Storia di Arnaldo Pambianco

E' stato un corridore di ottimo livello in virtù di una completezza tecnica che gli permetteva di emergere in qualsiasi situazione. Venne soprannominato Gabanein per via della giacchetta corta, di colore bianco, che indossava quando era ragazzo e doveva fare le consegne per il padre macellaio. Per acquistare la prima bici, una vecchia carcassa, metteva da parte code, corna, unghie ed altri parti di scarto delle mucche che suo padre macellava, e le vendeva per poche lire. La prima grande gioia l'assapora a 19 anni quando partecipa ai Giochi Olimpici di Melbourne '56 ed è tra i protagonisti della corsa in linea, vinta da Ercole Baldini, arrivando settimo. L'anno successivo è Campione Italiano dilettanti e ai Mondiali dilettanti di Waregem è protagonista della corsa e ottiene una medaglia d'argento piena di rimpianti. Nel 1958 passa professionista, con Baldini, alla Legnano ed il suo compito è di fargli il gregario. Nonostante le tante affermazioni da dilettante (45 gare vinte), una medaglia d'argento ai mondiali ed altre affermazioni importanti, obbedisce agli ordini di scuderia e il suo contributo per aiutare Baldini nel suo anno d'oro non manca. Il '59 è un'annata da dimenticare: tendiniti a non finire, problemi al ginocchio ed altro. Nel finale di stagione riesce a guadagnare un posto alla Legnano anche per l'anno dopo. Nel '60 le cose cambiano; al Tour da l'anima per aiutare l'amico Gastone Nencini a vincere e nonostante ciò si piazza settimo. Finalmente il 1961; corre con la Fides, una squadra nuova che il patron Borghi ha voluto affidare a lui e le aspettative non sono deluse: nel Giro del Centenario dell'Unità d'Italia Arnaldo da la misura delle sue qualità resistendo coraggiosamente, dopo un avvio sfortunato, fino a conquistare la maglia rosa a Firenze e difendendola, anche dagli attacchi combinati di Anquetil e Van Looy, per otto tappe, compresa la durissima Trento-Bormio in cui sfoggia una significativa sicurezza dopo una violenta offensiva di Van Looy (che guadagnò fino a 8') e sullo Stelvio dove rintuzza lo scatenato Gaul e infligge addirittura un ulteriore distacco ad Anquetil che lo seguiva a non troppa distanza.

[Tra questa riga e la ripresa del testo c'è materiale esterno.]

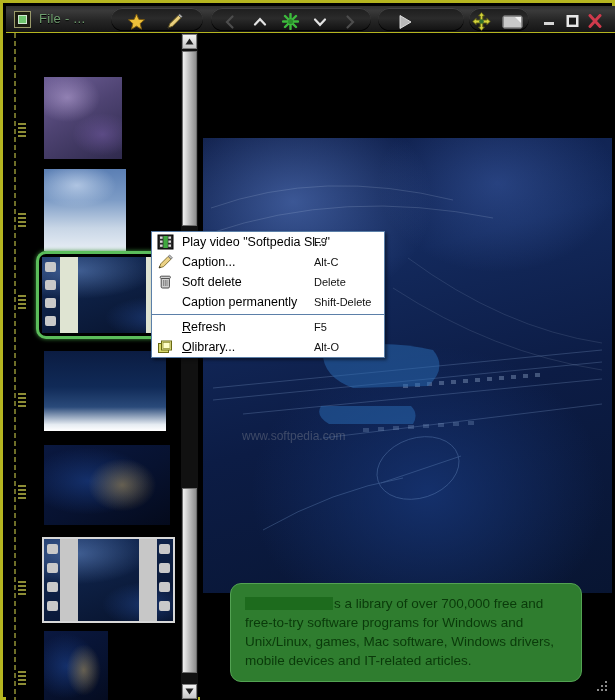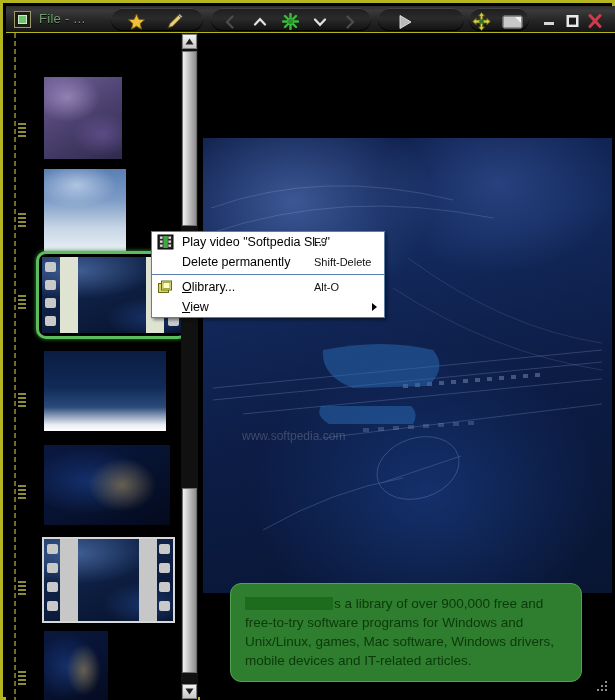--- a/index.html
+++ b/index.html
@@ -703,6 +703,17 @@
 
 
 
+    <div class="menu-item">
+      <span class="mi-ico">
+        <svg width="17" height="16" viewBox="0 0 17 16">
+          <polygon points="2,14 3.8,9.8 11.2,2.4 14,5.2 6.6,12.6" fill="#ecd285" stroke="#7a6a28" stroke-width=".9"></polygon>
+          <polygon points="11.2,2.4 14,5.2 15.4,3.8 12.6,1" fill="#c4c4c4" stroke="#666" stroke-width=".8"></polygon>
+          <polygon points="2,14 3.9,13.4 2.6,12.1" fill="#232323"></polygon>
+        </svg>
+      </span>
+      <span class="mi-label">Caption...</span>
+      <span class="mi-accel">Alt-C</span>
+    </div>
 
 
     <div class="menu-item">

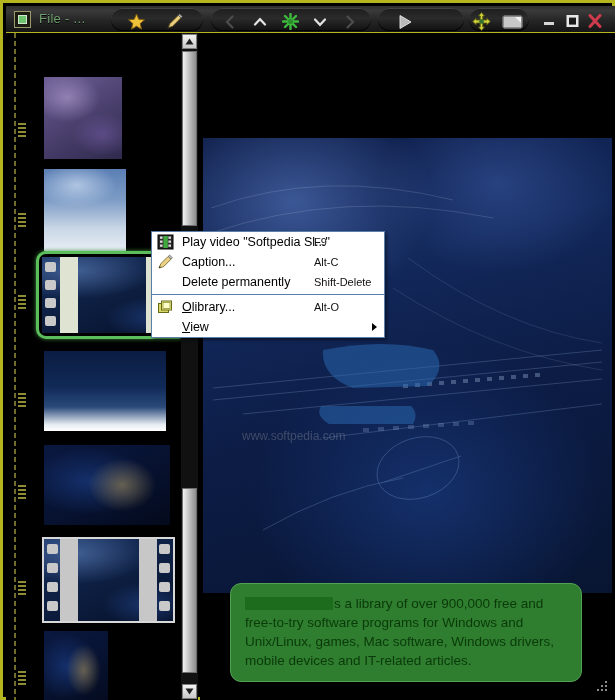--- a/index.html
+++ b/index.html
@@ -715,6 +715,17 @@
       <span class="mi-accel">Alt-C</span>
     </div>
 
+    <div class="menu-item">
+      <span class="mi-ico">
+        <svg width="17" height="16" viewBox="0 0 17 16">
+          <rect x="4.2" y="4" width="8.2" height="10" rx="1.2" fill="#cfcfcf" stroke="#4a4a4a"></rect>
+          <rect x="3.2" y="2.2" width="10.2" height="2.2" rx="1" fill="#e2e2e2" stroke="#4a4a4a"></rect>
+          <path d="M6.6 6 L6.6 12 M8.3 6 L8.3 12 M10 6 L10 12" stroke="#6d6d6d" stroke-width=".8"></path>
+        </svg>
+      </span>
+      <span class="mi-label">Soft delete</span>
+      <span class="mi-accel">Delete</span>
+    </div>
 
     <div class="menu-item">
       <span class="mi-label">Delete permanently</span>

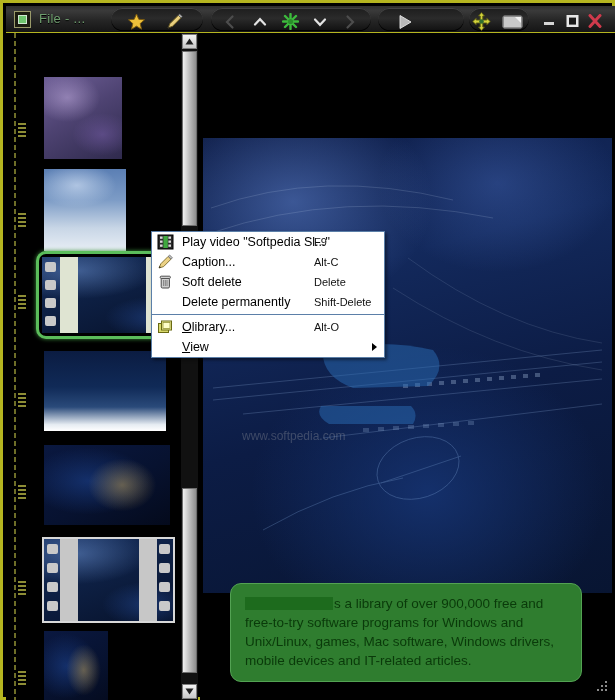--- a/index.html
+++ b/index.html
@@ -728,7 +728,7 @@
     </div>
 
     <div class="menu-item">
-      <span class="mi-label">Delete permanently</span>
+      <span class="mi-label">Caption permanently</span>
       <span class="mi-accel">Shift-Delete</span>
     </div>
 

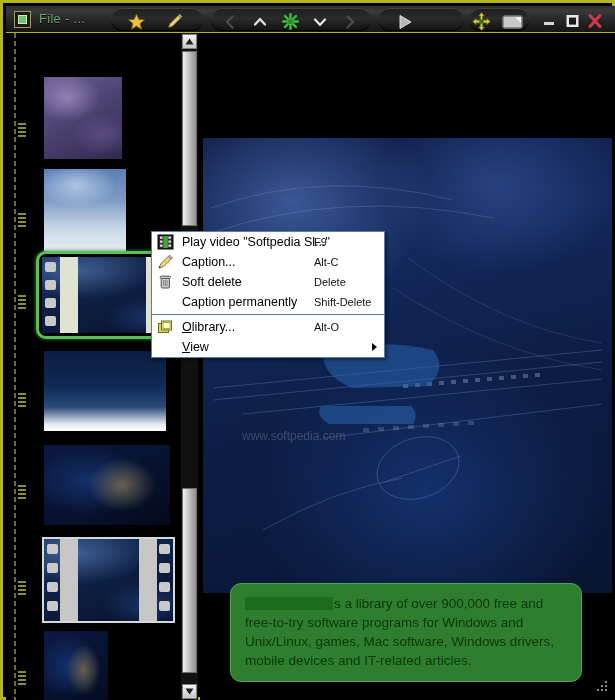--- a/index.html
+++ b/index.html
@@ -734,6 +734,10 @@
 
     <div class="menu-sep"></div>
 
+    <div class="menu-item">
+      <span class="mi-label"><span class="u">R</span><span>efresh</span></span>
+      <span class="mi-accel">F5</span>
+    </div>
 
     <div class="menu-item">
       <span class="mi-ico">

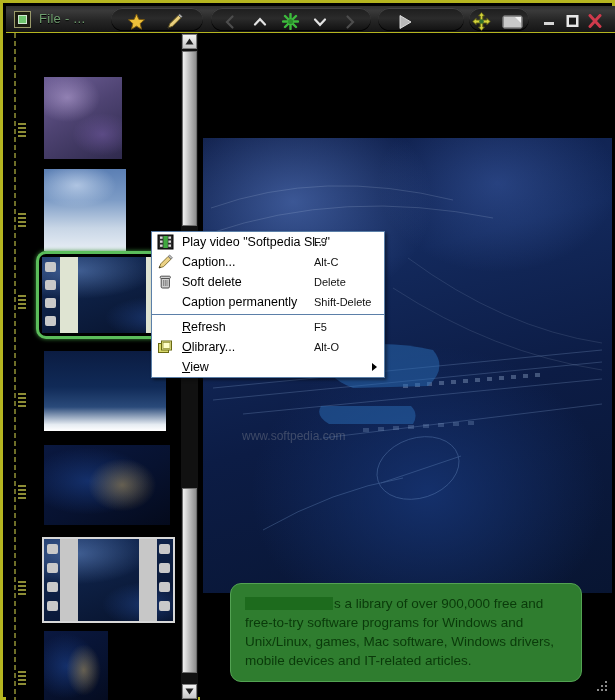--- a/index.html
+++ b/index.html
@@ -751,10 +751,6 @@
       <span class="mi-accel">Alt-O</span>
     </div>
 
-    <div class="menu-item">
-      <span class="mi-label"><span class="u">V</span><span>iew</span></span>
-      <span class="mi-sub"></span>
-    </div>
 
   </div>
 

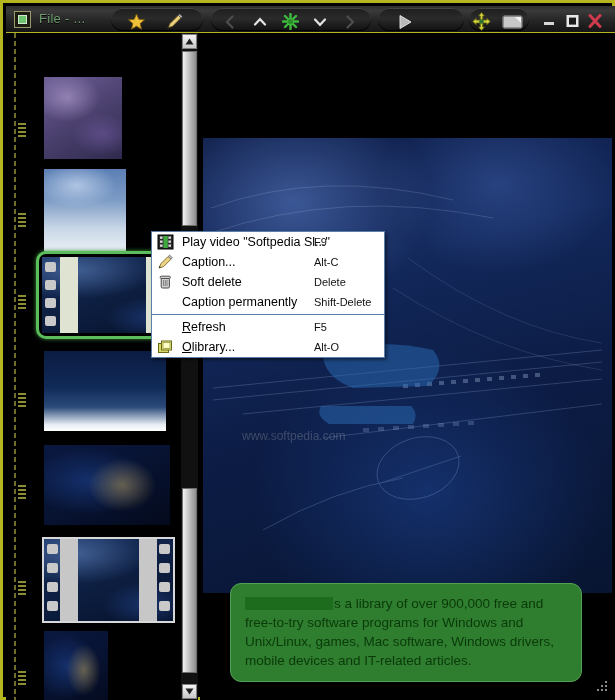--- a/index.html
+++ b/index.html
@@ -679,7 +679,7 @@
 
     <div id="watermark">www.softpedia.com</div>
 
-    <div id="caption-box"><span id="caption-redaction"></span><span>s a library of over 900,000 free and free-to-try software programs for Windows and Unix/Linux, games, Mac software, Windows drivers, mobile devices and IT-related articles.</span></div>
+    <div id="caption-box"><span id="caption-redaction"></span><span>s a library of over 700,000 free and free-to-try software programs for Windows and Unix/Linux, games, Mac software, Windows drivers, mobile devices and IT-related articles.</span></div>
   </div>
 
   <div id="context-menu">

L'anno dopo Arnaldo sarà il perno della Salvarani, allorchè Pezzi lo interpella per creare questa nuova formazione. E diventerà il consigliere migliore e forse anche il compagno di squadra più prezioso per Gimondi al Tour del '65.
Nel suo albo da professionista figurarano la Milano-Torino '60, il Giro della Sardegna '63 (grazie al quale la Salvarani ottenne la prima promettente vittoria) e la Freccia del Brabante '64, oltre alla tappa del Giro con arrivo sul Nevegal nel '63, Ancora tra i professionisti da ricordare due piazzamenti prestigiosi: un quinto posto al campionato del mondo del 1962 vinto da Stablinski ed uno sfortunato secondo posto nel campionato italiano (Coppa Bernocchi) nel 1961 alle spalle di Arturo Sabbadin.
Abbandona il ciclismo attivo nel 1966, a trentuno anni. I fratelli Salvarani gli avevano affidato la gestione di tre punti vendita a Forlì, Rimini e Faenza e così preferisce non insistere con le corse. Successivamente sale sull'ammiraglia per qualche anno, come vice di Giancarlo Ferretti, direttore sportivo dell'Ariostea. Dopo questa esperienza diventa amministratore di una azienda che produce salotti ottenendo comunque sempre grosse soddisfazioni.